*Work to be completed*
Only the lines from the first line of the entries through the line with "html: <div> <span>package</span><span>" belong in the answer, each restated word for word and without pictures.

*Available records*
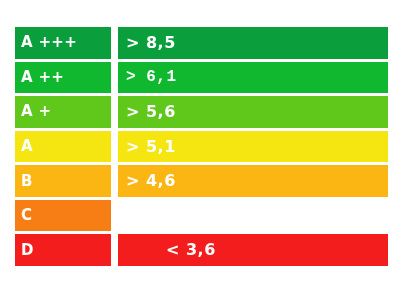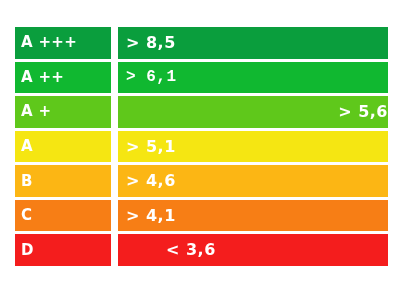"> 5,6" div.value-block { justify-content: flex-end -> none }
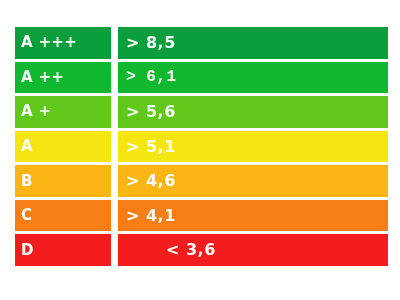"> 4,1" div.value-block { html: <div> <span>&gt; 4,1</span> </div> -> none }
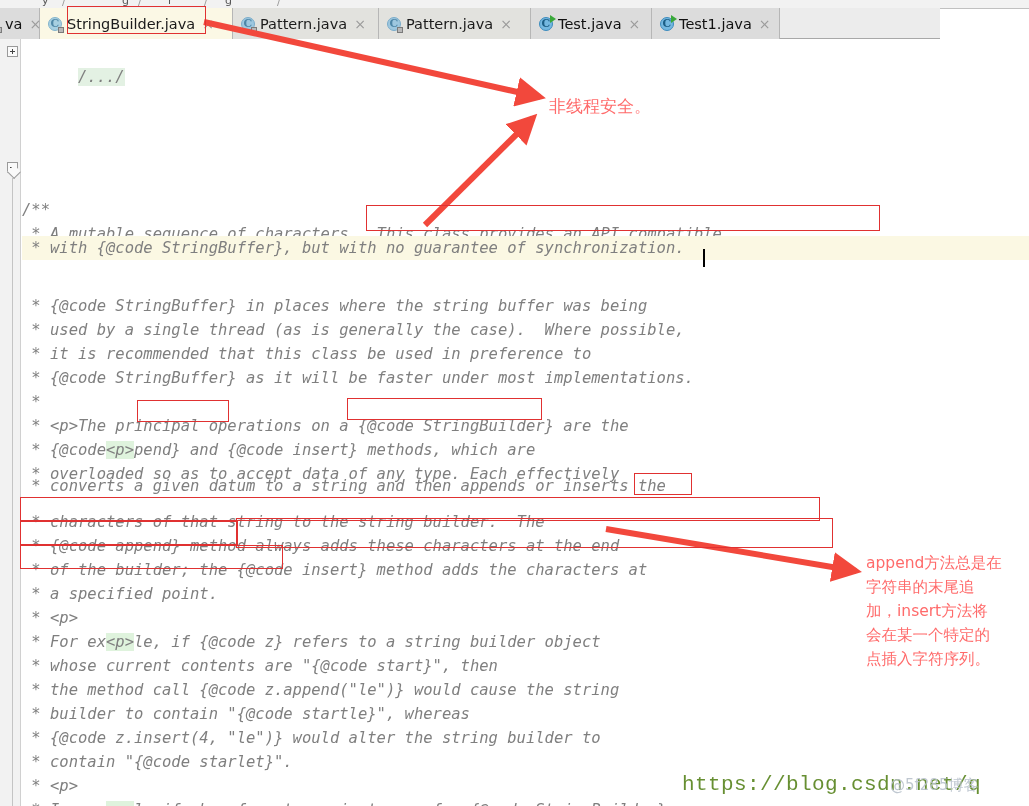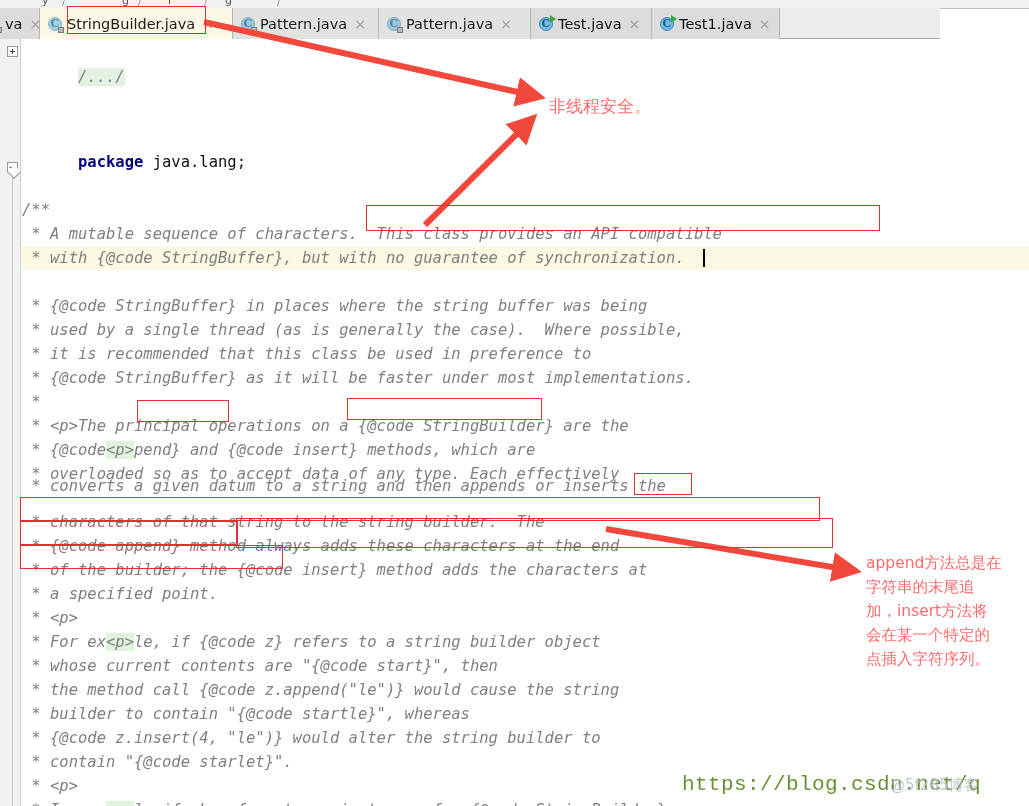"package java.lang;" div.line { html: <div> <span>package</span><span> java.lang;</span> </div> -> none }
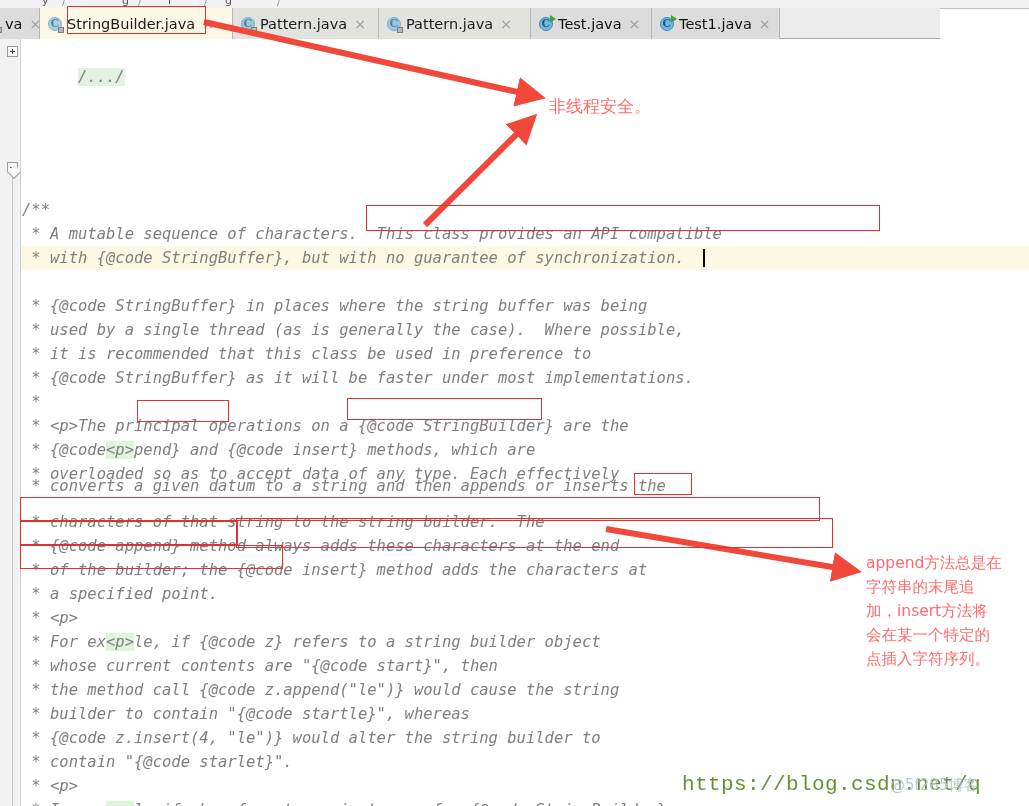"* with {@code StringBuffer}, but" div.line { top: 207px -> 197px }
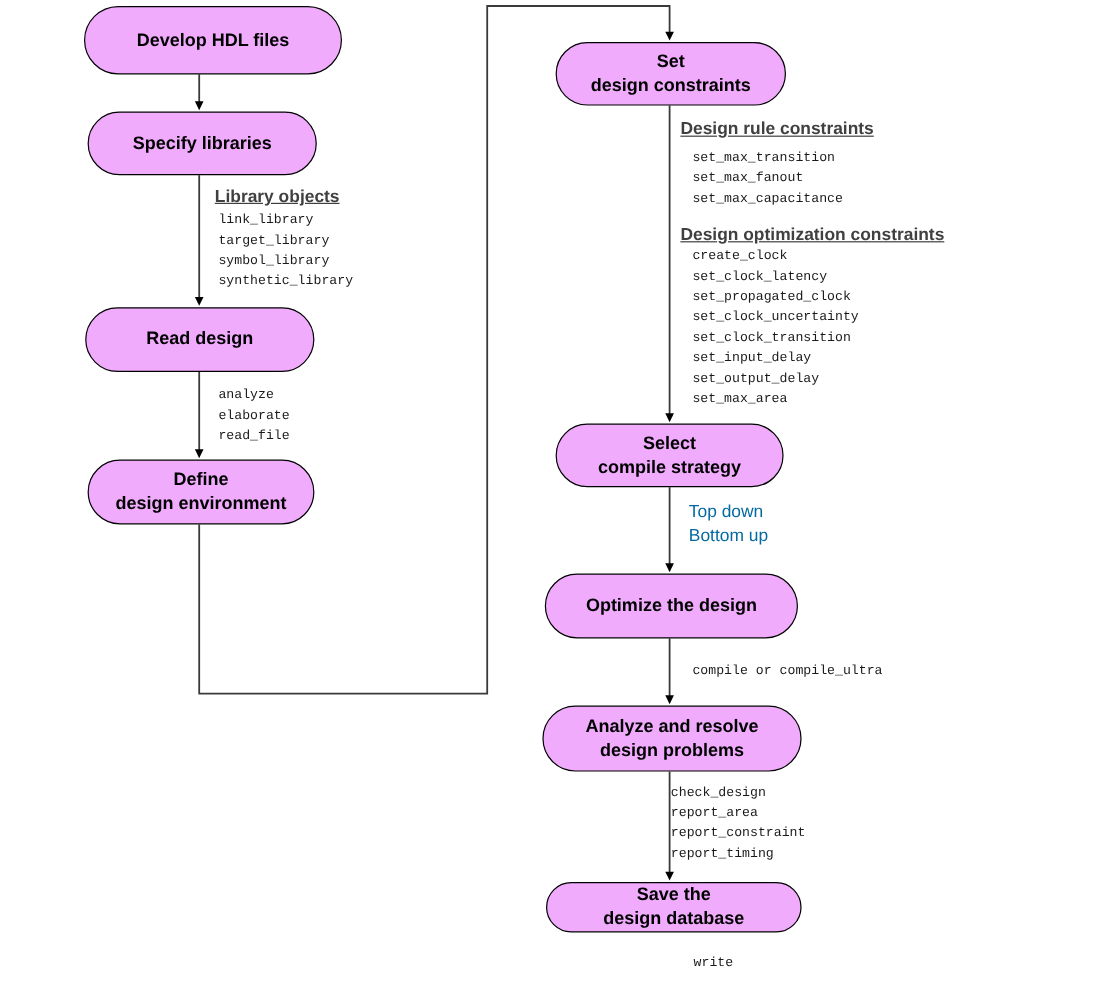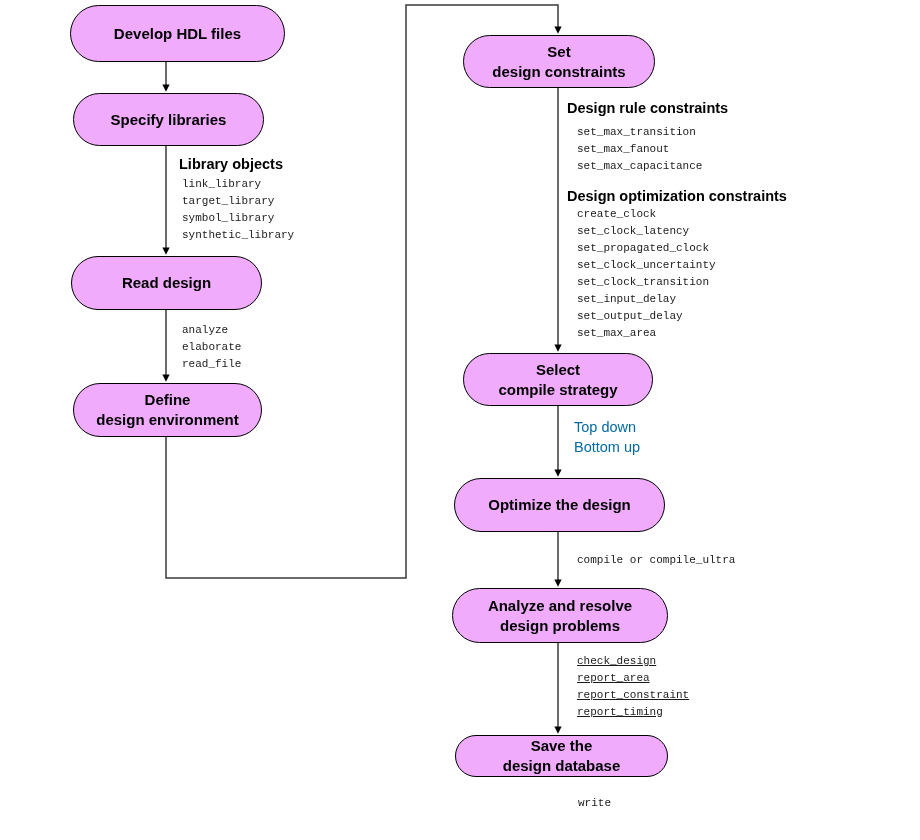"Design rule constraints" .lbl-bold { color: #000000 -> #404040; text-decoration: none -> underline }
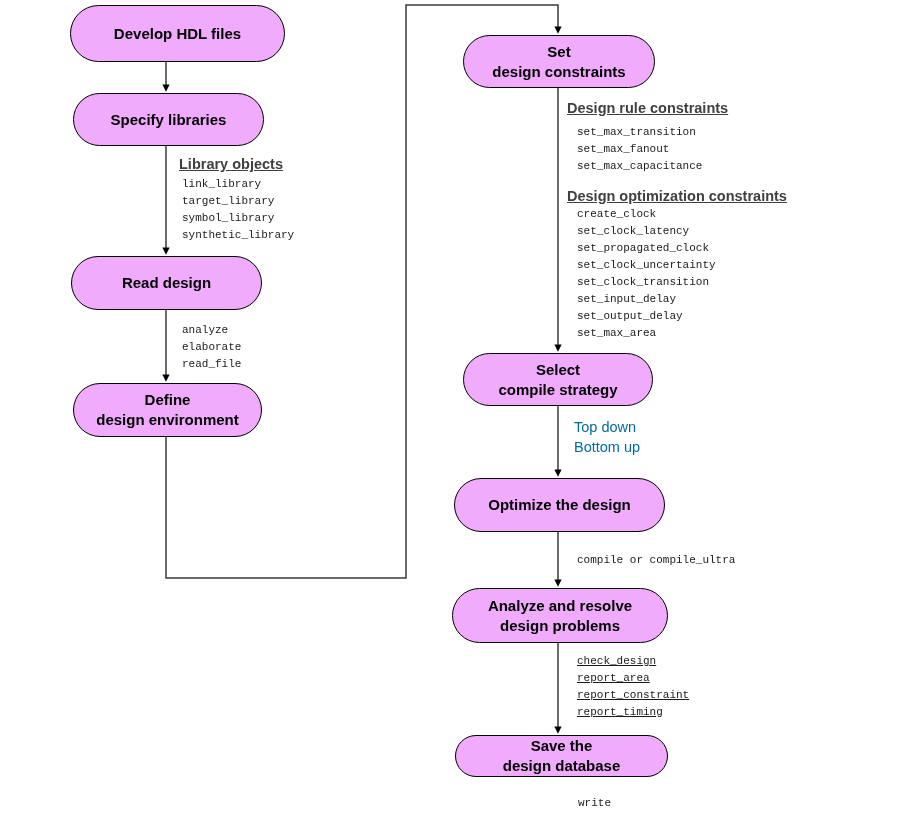"check_design" div.lbl-mono { left: 577px -> 559px; text-decoration: underline -> none }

*Response area*
"> 5,6" div.value-block { justify-content: flex-end -> none }
"> 4,1" div.value-block { html: <div> <span>&gt; 4,1</span> </div> -> none }
"package java.lang;" div.line { html: <div> <span>package</span><span> java.lang;</span> </div> -> none }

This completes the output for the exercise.